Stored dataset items
• • • • • • •

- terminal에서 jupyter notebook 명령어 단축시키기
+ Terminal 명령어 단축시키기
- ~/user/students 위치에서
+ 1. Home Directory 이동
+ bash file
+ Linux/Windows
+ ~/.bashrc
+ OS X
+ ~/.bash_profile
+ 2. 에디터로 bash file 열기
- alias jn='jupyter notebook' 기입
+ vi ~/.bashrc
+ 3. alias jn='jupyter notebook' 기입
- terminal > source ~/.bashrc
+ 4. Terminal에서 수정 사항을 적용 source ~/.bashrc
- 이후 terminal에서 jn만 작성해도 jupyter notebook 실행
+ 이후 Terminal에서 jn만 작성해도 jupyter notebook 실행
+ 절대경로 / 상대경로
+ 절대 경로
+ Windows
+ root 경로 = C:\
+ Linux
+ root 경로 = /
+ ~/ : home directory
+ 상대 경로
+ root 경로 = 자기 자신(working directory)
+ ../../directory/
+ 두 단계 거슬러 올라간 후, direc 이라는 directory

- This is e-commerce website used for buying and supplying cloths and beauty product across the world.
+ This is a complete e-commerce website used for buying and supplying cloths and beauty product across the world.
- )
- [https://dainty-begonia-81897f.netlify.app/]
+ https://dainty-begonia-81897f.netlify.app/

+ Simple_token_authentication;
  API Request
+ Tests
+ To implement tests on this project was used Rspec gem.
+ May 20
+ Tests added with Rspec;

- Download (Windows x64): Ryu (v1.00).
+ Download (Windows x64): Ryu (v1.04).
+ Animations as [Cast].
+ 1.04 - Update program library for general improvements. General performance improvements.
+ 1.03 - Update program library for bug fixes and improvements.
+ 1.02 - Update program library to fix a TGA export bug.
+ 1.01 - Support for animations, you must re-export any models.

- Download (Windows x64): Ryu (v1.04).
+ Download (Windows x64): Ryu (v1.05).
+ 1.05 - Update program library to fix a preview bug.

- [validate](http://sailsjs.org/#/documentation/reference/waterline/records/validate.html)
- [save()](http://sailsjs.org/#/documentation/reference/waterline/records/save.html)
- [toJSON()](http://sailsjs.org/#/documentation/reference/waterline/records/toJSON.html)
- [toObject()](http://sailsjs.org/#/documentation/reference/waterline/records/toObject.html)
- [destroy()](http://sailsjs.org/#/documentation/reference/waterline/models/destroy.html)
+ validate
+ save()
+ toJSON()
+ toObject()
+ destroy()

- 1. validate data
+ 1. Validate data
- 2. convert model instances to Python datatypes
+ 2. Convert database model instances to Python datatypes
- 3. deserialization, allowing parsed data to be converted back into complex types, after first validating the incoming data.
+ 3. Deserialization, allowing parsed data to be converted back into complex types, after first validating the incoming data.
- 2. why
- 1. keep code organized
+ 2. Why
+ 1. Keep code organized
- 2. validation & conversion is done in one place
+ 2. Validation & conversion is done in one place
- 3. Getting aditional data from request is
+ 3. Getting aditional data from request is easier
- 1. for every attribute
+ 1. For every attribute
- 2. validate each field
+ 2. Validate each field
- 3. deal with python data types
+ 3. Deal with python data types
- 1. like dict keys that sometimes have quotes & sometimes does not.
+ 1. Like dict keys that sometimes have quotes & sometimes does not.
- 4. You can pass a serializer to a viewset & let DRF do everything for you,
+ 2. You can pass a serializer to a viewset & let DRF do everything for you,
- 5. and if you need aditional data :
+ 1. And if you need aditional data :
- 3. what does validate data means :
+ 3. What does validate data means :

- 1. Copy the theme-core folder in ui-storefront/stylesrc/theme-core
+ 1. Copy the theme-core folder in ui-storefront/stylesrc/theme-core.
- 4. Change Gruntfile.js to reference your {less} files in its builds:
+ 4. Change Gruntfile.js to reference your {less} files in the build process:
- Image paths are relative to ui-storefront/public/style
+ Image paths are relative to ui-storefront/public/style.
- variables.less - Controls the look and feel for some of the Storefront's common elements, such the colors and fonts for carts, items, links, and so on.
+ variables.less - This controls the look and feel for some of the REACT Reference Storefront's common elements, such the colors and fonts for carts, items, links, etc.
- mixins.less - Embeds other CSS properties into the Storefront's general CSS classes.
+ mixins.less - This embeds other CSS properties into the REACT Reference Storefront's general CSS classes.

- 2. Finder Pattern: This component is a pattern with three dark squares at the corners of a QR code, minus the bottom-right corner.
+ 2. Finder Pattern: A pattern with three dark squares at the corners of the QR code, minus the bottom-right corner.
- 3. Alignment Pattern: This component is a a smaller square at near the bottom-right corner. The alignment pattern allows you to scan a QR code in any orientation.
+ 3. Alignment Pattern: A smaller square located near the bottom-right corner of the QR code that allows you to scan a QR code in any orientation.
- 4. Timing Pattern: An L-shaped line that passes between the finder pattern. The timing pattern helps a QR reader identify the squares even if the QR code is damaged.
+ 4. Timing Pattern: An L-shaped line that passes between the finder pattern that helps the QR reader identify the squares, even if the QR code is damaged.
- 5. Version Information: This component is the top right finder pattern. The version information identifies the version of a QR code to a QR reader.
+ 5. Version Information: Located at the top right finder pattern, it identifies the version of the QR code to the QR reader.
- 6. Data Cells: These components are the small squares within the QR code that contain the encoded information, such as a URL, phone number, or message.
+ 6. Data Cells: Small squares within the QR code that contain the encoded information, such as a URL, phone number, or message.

• • • • • • •

Task goal:
Each line above is to be restated exactly as it stands.

Reply:
- terminal에서 jupyter notebook 명령어 단축시키기
+ Terminal 명령어 단축시키기
- ~/user/students 위치에서
+ 1. Home Directory 이동
+ bash file
+ Linux/Windows
+ ~/.bashrc
+ OS X
+ ~/.bash_profile
+ 2. 에디터로 bash file 열기
- alias jn='jupyter notebook' 기입
+ vi ~/.bashrc
+ 3. alias jn='jupyter notebook' 기입
- terminal > source ~/.bashrc
+ 4. Terminal에서 수정 사항을 적용 source ~/.bashrc
- 이후 terminal에서 jn만 작성해도 jupyter notebook 실행
+ 이후 Terminal에서 jn만 작성해도 jupyter notebook 실행
+ 절대경로 / 상대경로
+ 절대 경로
+ Windows
+ root 경로 = C:\
+ Linux
+ root 경로 = /
+ ~/ : home directory
+ 상대 경로
+ root 경로 = 자기 자신(working directory)
+ ../../directory/
+ 두 단계 거슬러 올라간 후, direc 이라는 directory

- This is e-commerce website used for buying and supplying cloths and beauty product across the world.
+ This is a complete e-commerce website used for buying and supplying cloths and beauty product across the world.
- )
- [https://dainty-begonia-81897f.netlify.app/]
+ https://dainty-begonia-81897f.netlify.app/

+ Simple_token_authentication;
  API Request
+ Tests
+ To implement tests on this project was used Rspec gem.
+ May 20
+ Tests added with Rspec;

- Download (Windows x64): Ryu (v1.00).
+ Download (Windows x64): Ryu (v1.04).
+ Animations as [Cast].
+ 1.04 - Update program library for general improvements. General performance improvements.
+ 1.03 - Update program library for bug fixes and improvements.
+ 1.02 - Update program library to fix a TGA export bug.
+ 1.01 - Support for animations, you must re-export any models.

- Download (Windows x64): Ryu (v1.04).
+ Download (Windows x64): Ryu (v1.05).
+ 1.05 - Update program library to fix a preview bug.

- [validate](http://sailsjs.org/#/documentation/reference/waterline/records/validate.html)
- [save()](http://sailsjs.org/#/documentation/reference/waterline/records/save.html)
- [toJSON()](http://sailsjs.org/#/documentation/reference/waterline/records/toJSON.html)
- [toObject()](http://sailsjs.org/#/documentation/reference/waterline/records/toObject.html)
- [destroy()](http://sailsjs.org/#/documentation/reference/waterline/models/destroy.html)
+ validate
+ save()
+ toJSON()
+ toObject()
+ destroy()

- 1. validate data
+ 1. Validate data
- 2. convert model instances to Python datatypes
+ 2. Convert database model instances to Python datatypes
- 3. deserialization, allowing parsed data to be converted back into complex types, after first validating the incoming data.
+ 3. Deserialization, allowing parsed data to be converted back into complex types, after first validating the incoming data.
- 2. why
- 1. keep code organized
+ 2. Why
+ 1. Keep code organized
- 2. validation & conversion is done in one place
+ 2. Validation & conversion is done in one place
- 3. Getting aditional data from request is
+ 3. Getting aditional data from request is easier
- 1. for every attribute
+ 1. For every attribute
- 2. validate each field
+ 2. Validate each field
- 3. deal with python data types
+ 3. Deal with python data types
- 1. like dict keys that sometimes have quotes & sometimes does not.
+ 1. Like dict keys that sometimes have quotes & sometimes does not.
- 4. You can pass a serializer to a viewset & let DRF do everything for you,
+ 2. You can pass a serializer to a viewset & let DRF do everything for you,
- 5. and if you need aditional data :
+ 1. And if you need aditional data :
- 3. what does validate data means :
+ 3. What does validate data means :

- 1. Copy the theme-core folder in ui-storefront/stylesrc/theme-core
+ 1. Copy the theme-core folder in ui-storefront/stylesrc/theme-core.
- 4. Change Gruntfile.js to reference your {less} files in its builds:
+ 4. Change Gruntfile.js to reference your {less} files in the build process:
- Image paths are relative to ui-storefront/public/style
+ Image paths are relative to ui-storefront/public/style.
- variables.less - Controls the look and feel for some of the Storefront's common elements, such the colors and fonts for carts, items, links, and so on.
+ variables.less - This controls the look and feel for some of the REACT Reference Storefront's common elements, such the colors and fonts for carts, items, links, etc.
- mixins.less - Embeds other CSS properties into the Storefront's general CSS classes.
+ mixins.less - This embeds other CSS properties into the REACT Reference Storefront's general CSS classes.

- 2. Finder Pattern: This component is a pattern with three dark squares at the corners of a QR code, minus the bottom-right corner.
+ 2. Finder Pattern: A pattern with three dark squares at the corners of the QR code, minus the bottom-right corner.
- 3. Alignment Pattern: This component is a a smaller square at near the bottom-right corner. The alignment pattern allows you to scan a QR code in any orientation.
+ 3. Alignment Pattern: A smaller square located near the bottom-right corner of the QR code that allows you to scan a QR code in any orientation.
- 4. Timing Pattern: An L-shaped line that passes between the finder pattern. The timing pattern helps a QR reader identify the squares even if the QR code is damaged.
+ 4. Timing Pattern: An L-shaped line that passes between the finder pattern that helps the QR reader identify the squares, even if the QR code is damaged.
- 5. Version Information: This component is the top right finder pattern. The version information identifies the version of a QR code to a QR reader.
+ 5. Version Information: Located at the top right finder pattern, it identifies the version of the QR code to the QR reader.
- 6. Data Cells: These components are the small squares within the QR code that contain the encoded information, such as a URL, phone number, or message.
+ 6. Data Cells: Small squares within the QR code that contain the encoded information, such as a URL, phone number, or message.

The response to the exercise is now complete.